Work to be completed = Your reply should consist solely of the number of lines in the data that contain "TypeScript".
--- Records for the exercise Enclosed Below ---
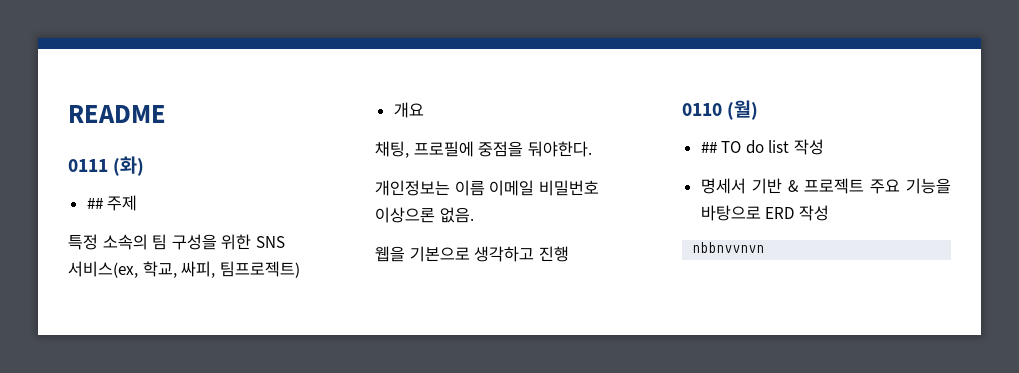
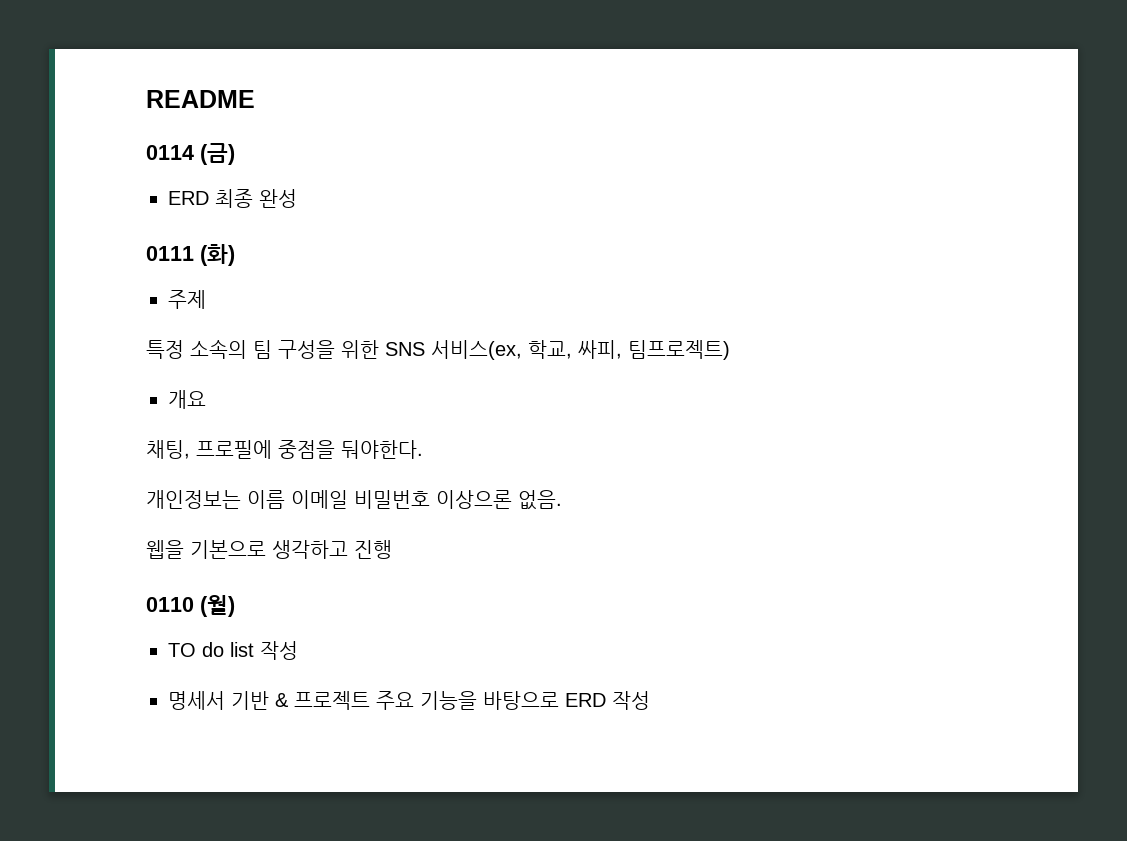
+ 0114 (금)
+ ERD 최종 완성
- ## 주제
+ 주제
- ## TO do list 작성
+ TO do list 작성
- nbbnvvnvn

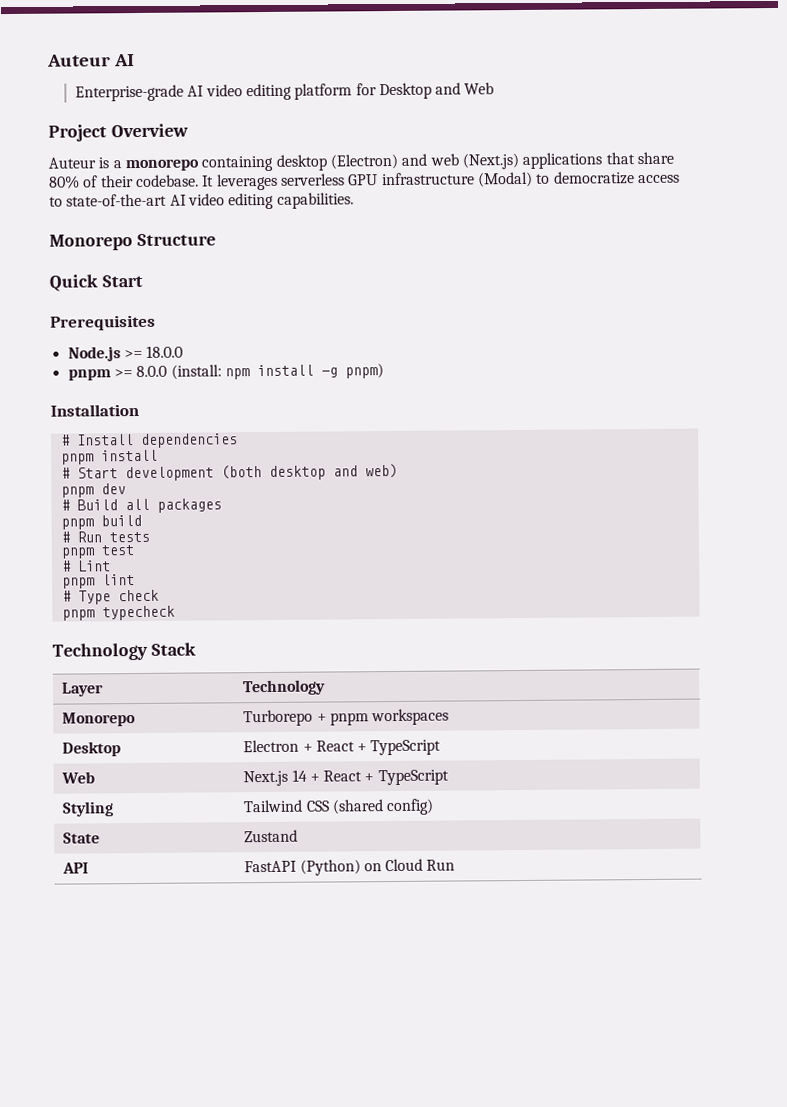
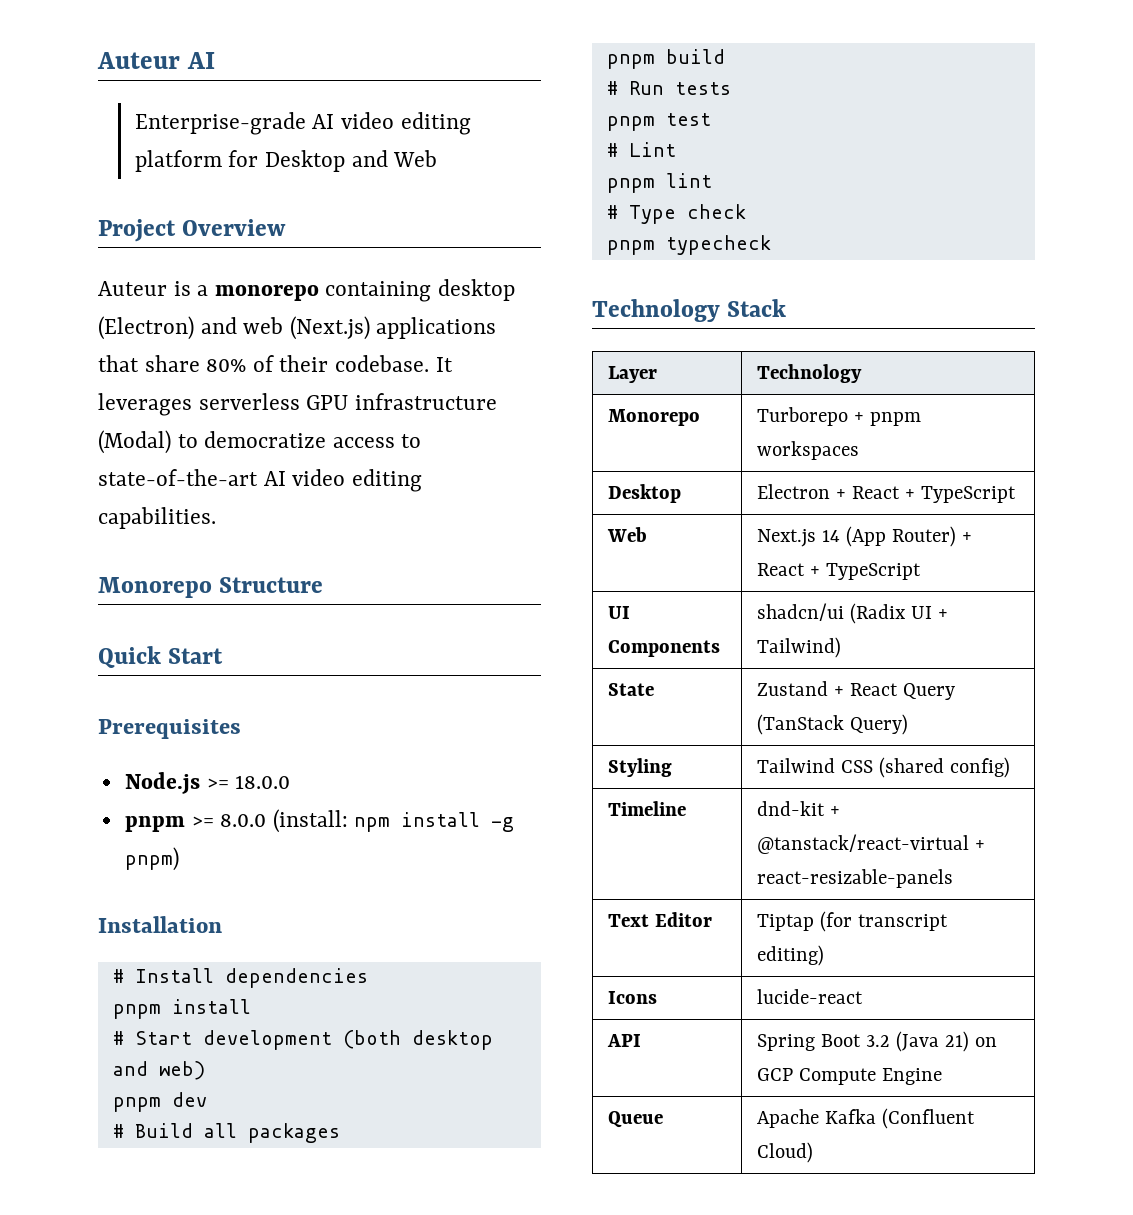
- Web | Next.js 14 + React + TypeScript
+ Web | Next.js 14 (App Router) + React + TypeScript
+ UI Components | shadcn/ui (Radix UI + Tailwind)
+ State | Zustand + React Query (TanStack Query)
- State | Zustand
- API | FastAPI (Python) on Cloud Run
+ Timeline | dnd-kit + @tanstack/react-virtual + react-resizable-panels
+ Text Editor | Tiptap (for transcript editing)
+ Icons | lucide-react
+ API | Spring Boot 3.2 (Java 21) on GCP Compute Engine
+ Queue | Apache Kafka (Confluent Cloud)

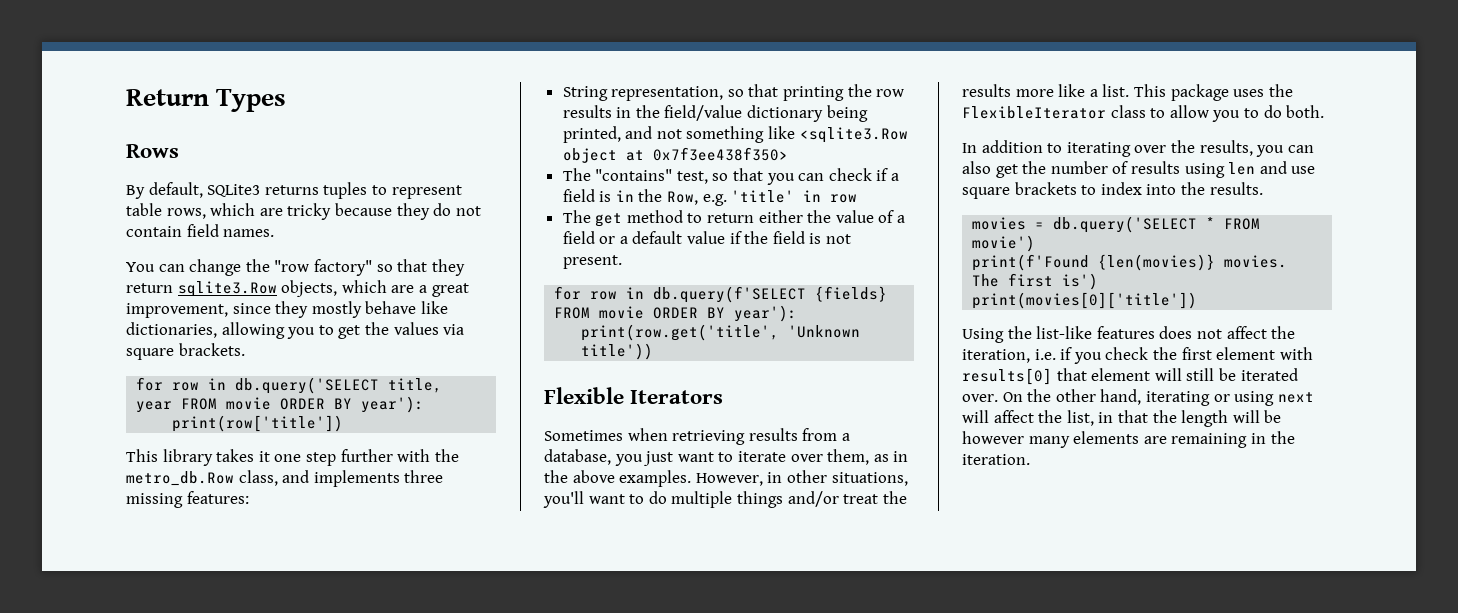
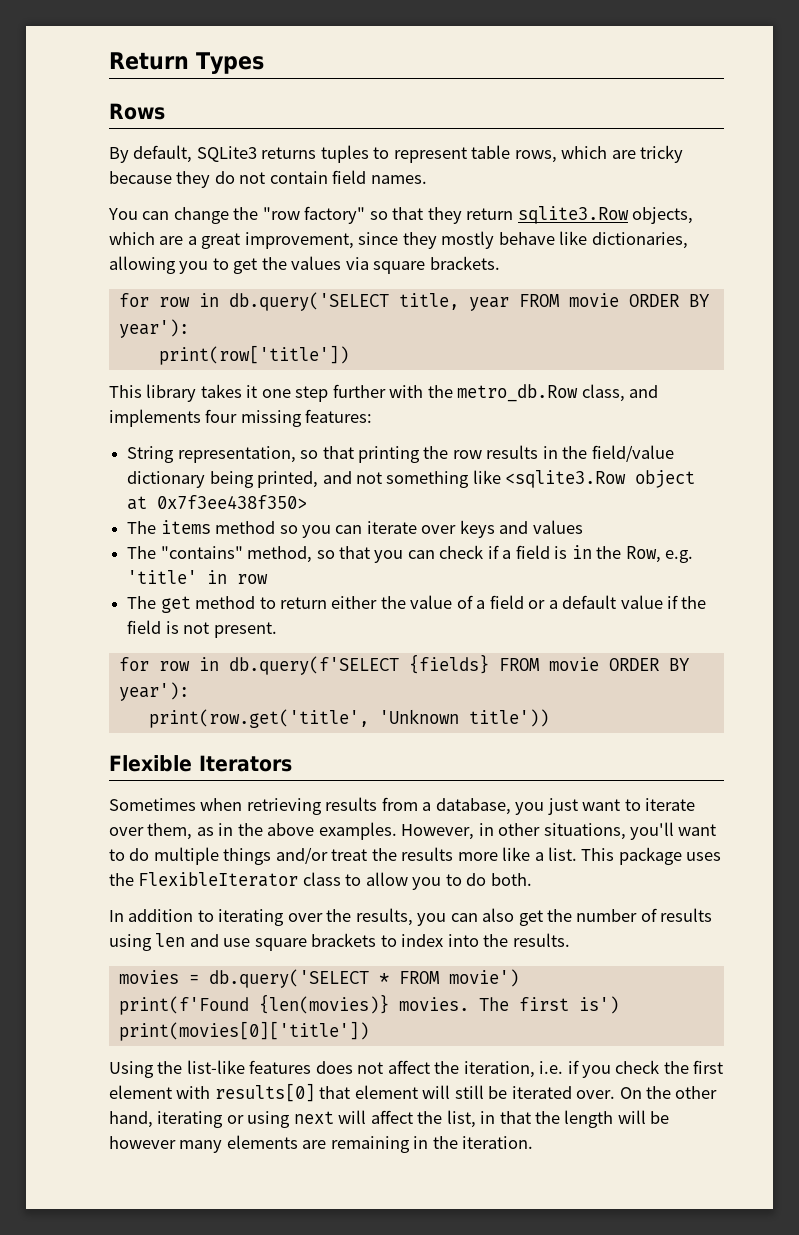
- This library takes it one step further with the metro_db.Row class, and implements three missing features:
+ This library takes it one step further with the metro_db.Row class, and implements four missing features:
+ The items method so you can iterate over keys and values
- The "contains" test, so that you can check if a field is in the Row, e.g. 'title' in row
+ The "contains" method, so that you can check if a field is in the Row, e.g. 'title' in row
--- End of Enclosed Records for the exercise ---
The completed task = 2